From: tytso@mit.edu
Subject: Re: Bug in extent zeroout: blocks not marked as new
Date: Mon, 23 Nov 2009 14:50:49 -0500
Message-ID: <20091123195049.GD2183@thunk.org>
References: <6601abe90911231017q5cf424a4s4e6c788922c336c8@mail.gmail.com>
Mime-Version: 1.0
Content-Type: text/plain; charset=us-ascii
Cc: ext4 development <linux-ext4@vger.kernel.org>
To: Curt Wohlgemuth <curtw@google.com>
Content-Disposition: inline
In-Reply-To: <6601abe90911231017q5cf424a4s4e6c788922c336c8@mail.gmail.com>
Sender: linux-ext4-owner@vger.kernel.org

On Mon, Nov 23, 2009 at 10:17:46AM -0800, Curt Wohlgemuth wrote:
> I believe I've found a bug in ext4's extent conversion design that results
> in block corruption in inodes using previously freed up metadata blocks.
> 
> (I've finally got around to understanding that the handling of old dirty
> metadata blocks is ultimately handled on the allocating side, not on the
> freeing side.  Although bforget() is called on freed up metadata blocks,
> because bforget() doesn't lock the buffer before it clears the dirty bit,
> there's a known race with the writeout path in __block_write_full_page().
> I've seen this race, and seen a block that's had bforget() called on it be
> written to disk.)

Note that these problems are much rarer (and perhaps impossible) when
journalling is enabled, because we don't allow any freed blocks to be
reused until after a transaction commit --- this prevents blocks from
getting overwritten, thus damaging existing files that don't end up
getting deleted because the system cashed before the transaction could
complete.

As a result, blocks which are deleted can't get reused immediately,
and this should defang the bforget() race that you mention.  Without
journalling we don't have this protection, so this exposes us to the
sorts of problems which you've been running into.

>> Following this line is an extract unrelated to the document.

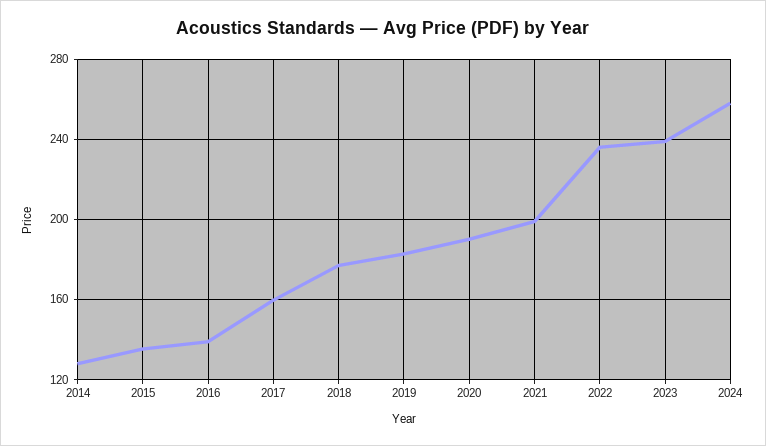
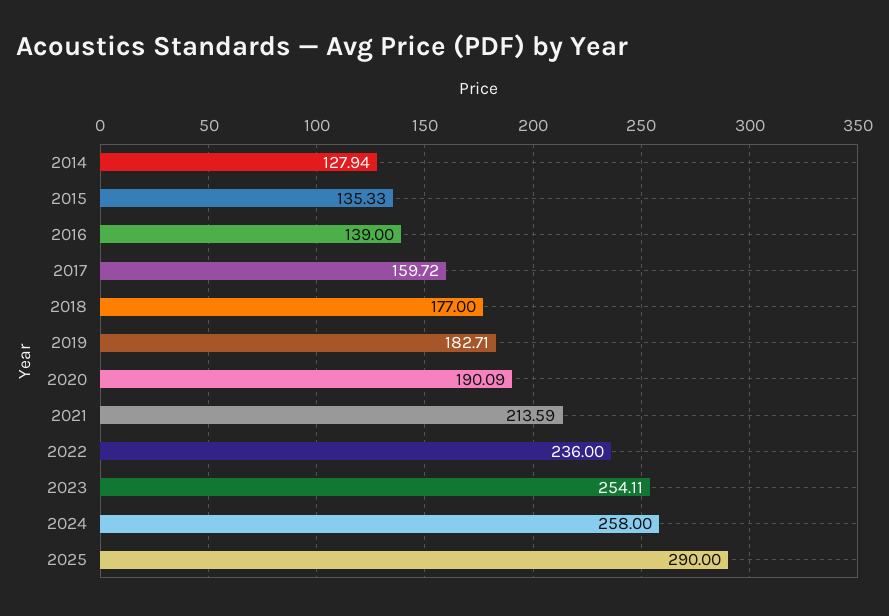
2021: 200 -> 213.59
2023: 240 -> 254.11
2025: none -> 290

> The problem is that, during conversion of extents from uninitialized to
> initialized, ext4 will at some point decide that the remaining uninitialized
> extent is too small to split, and will just write zeroes for it, and mark it
> as initialized.  This is fine -- until blocks from this "14-block tail
> extent" are returned from ext4_ext_get_blocks().
> 
> The problem is that, since these blocks are not from an uninitialized
> extent, the aren't marked as "new" -- i.e., set_buffer_new() is not called
> on bh_result -- and the callers further up in the call stack don't call
> unmap_underlying_metadata() on them.

OK, I'm confused.  The corruption is that you're having blocks that
are all zeroes show up where they should be non-zero data, right?  But
in what you are describing, you should have garbage from old metadata
getting written over the newly initialized blocks --- garbage that
would have been discarded if unmap_underlying_metadata() had been
called.  But that's not what you're seeing.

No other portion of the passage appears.